Before and after images
··········

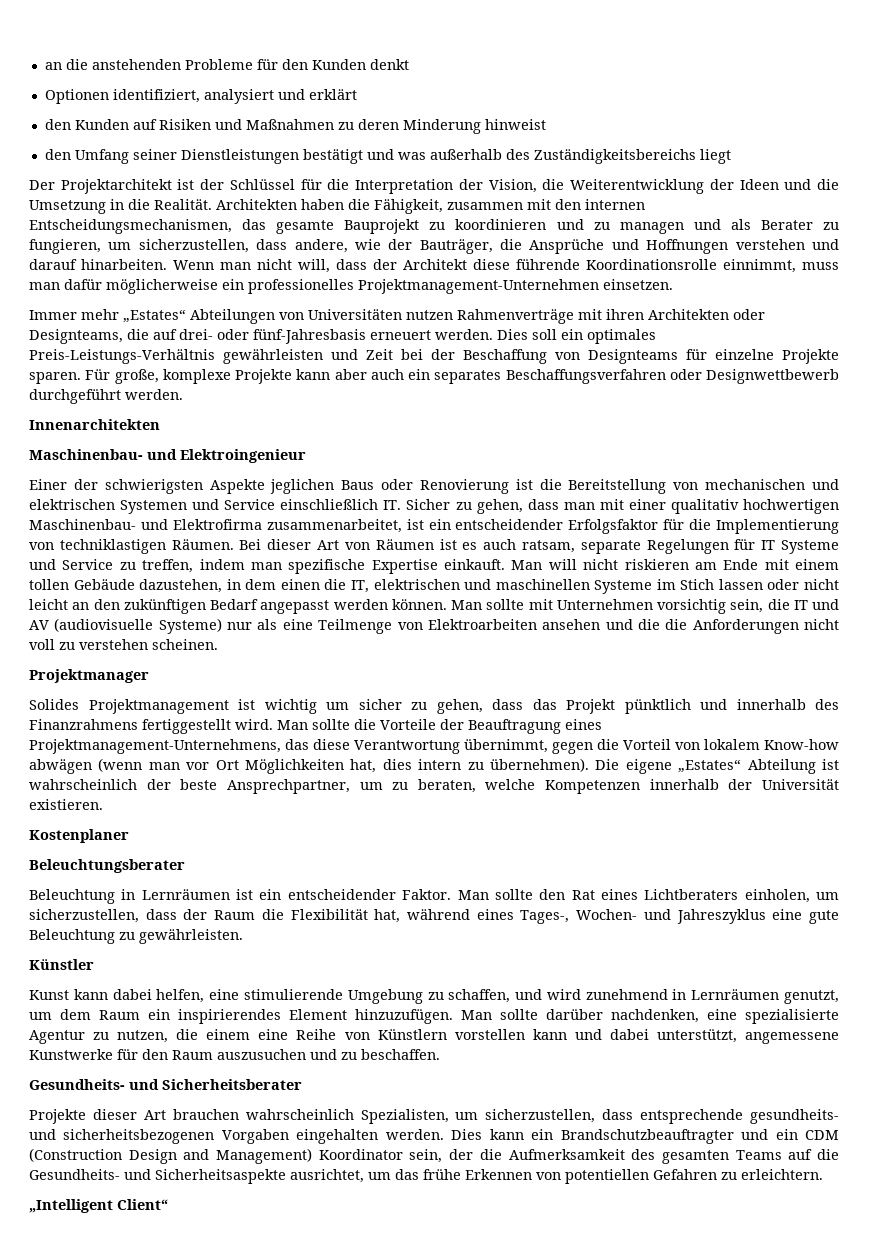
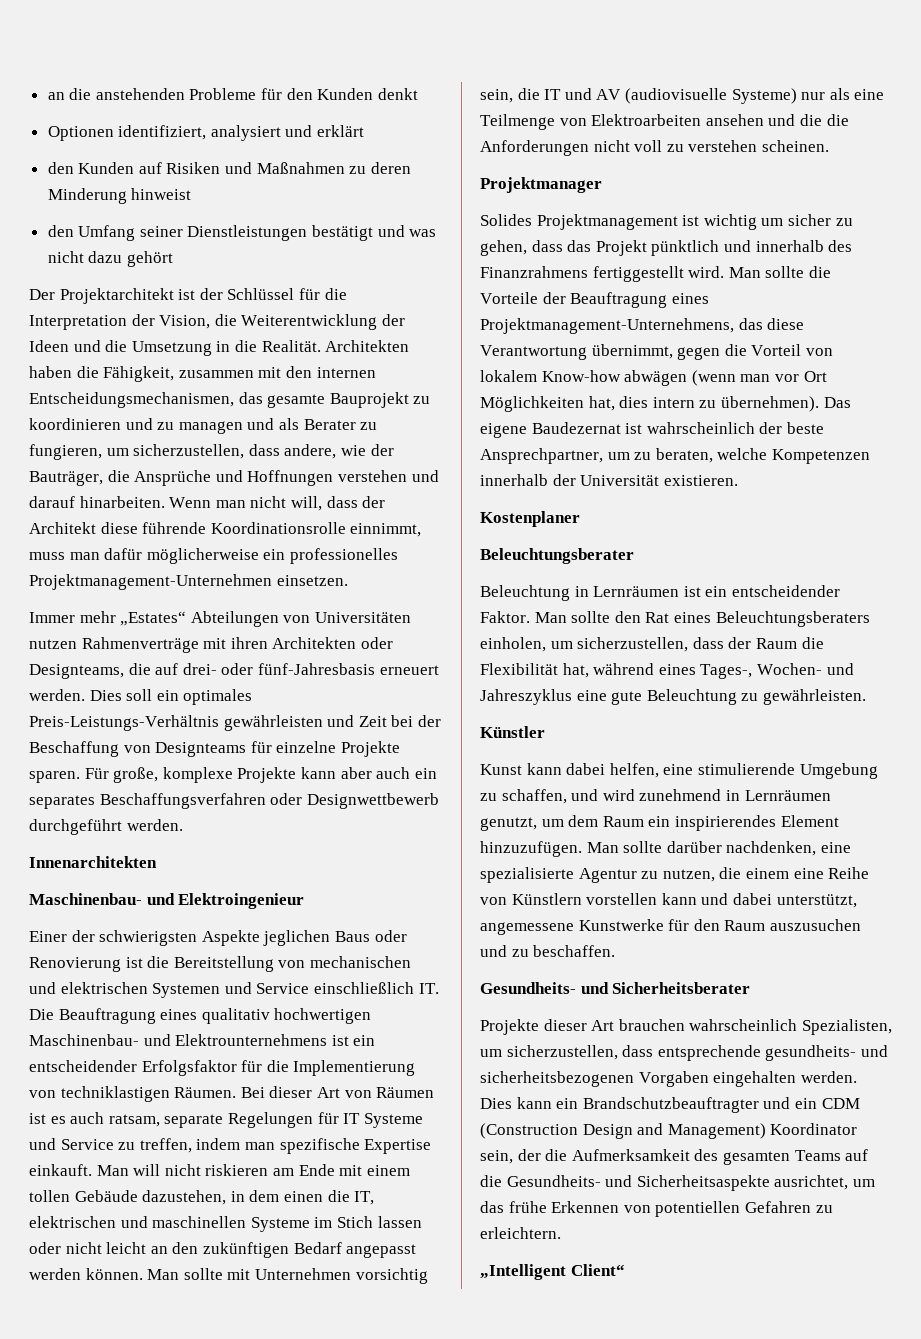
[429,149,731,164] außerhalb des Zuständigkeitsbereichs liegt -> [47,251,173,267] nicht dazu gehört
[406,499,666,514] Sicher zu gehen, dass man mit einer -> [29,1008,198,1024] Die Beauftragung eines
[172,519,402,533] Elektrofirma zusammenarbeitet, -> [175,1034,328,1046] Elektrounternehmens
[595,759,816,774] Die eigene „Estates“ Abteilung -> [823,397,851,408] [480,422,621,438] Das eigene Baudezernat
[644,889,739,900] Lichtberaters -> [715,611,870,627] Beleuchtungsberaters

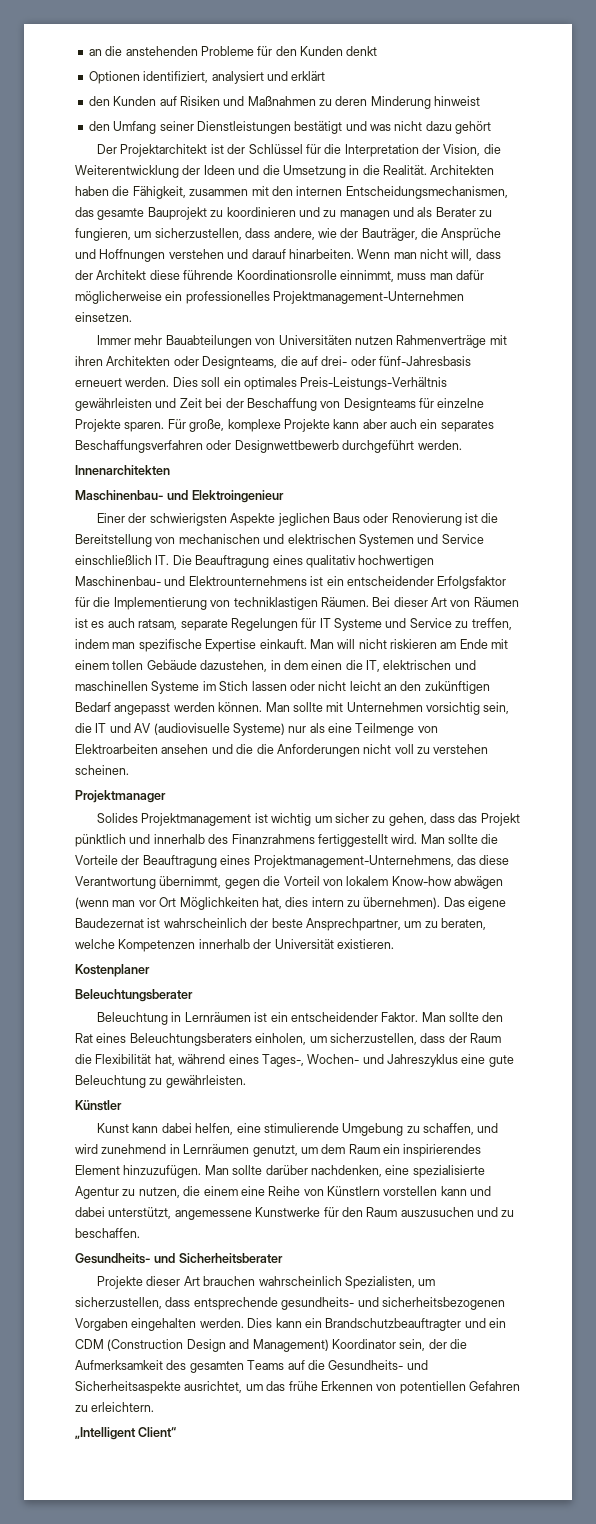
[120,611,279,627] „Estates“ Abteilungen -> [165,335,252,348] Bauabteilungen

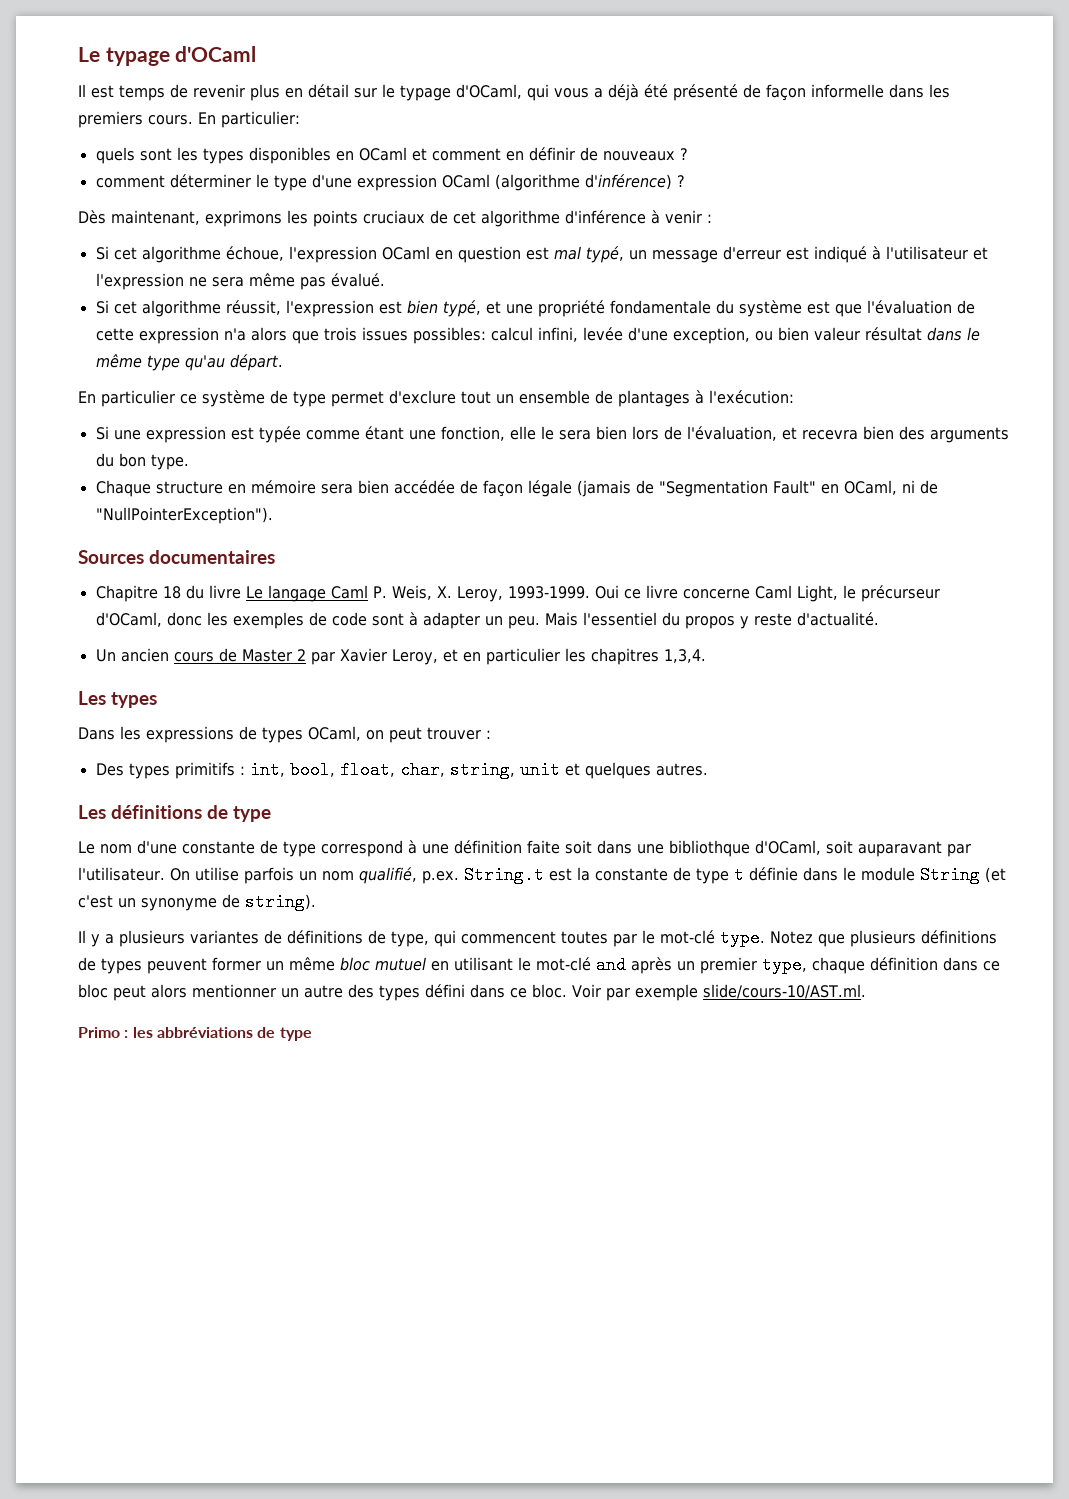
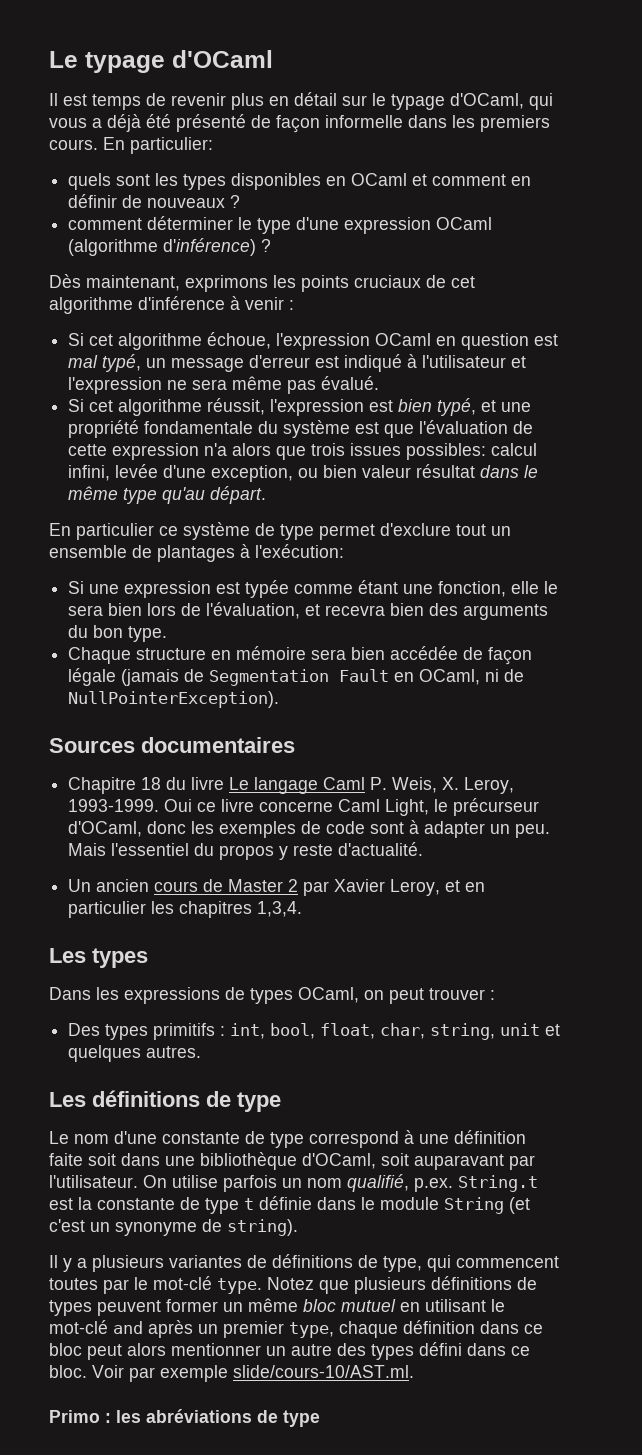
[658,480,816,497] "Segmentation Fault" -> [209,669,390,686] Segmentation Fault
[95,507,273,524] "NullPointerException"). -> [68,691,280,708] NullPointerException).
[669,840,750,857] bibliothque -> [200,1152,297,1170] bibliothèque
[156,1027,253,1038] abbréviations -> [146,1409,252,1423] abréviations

··········

### Assigned task
How many lines in the records above contain the word "Estates"? Answer with the number alone.

### Your response
2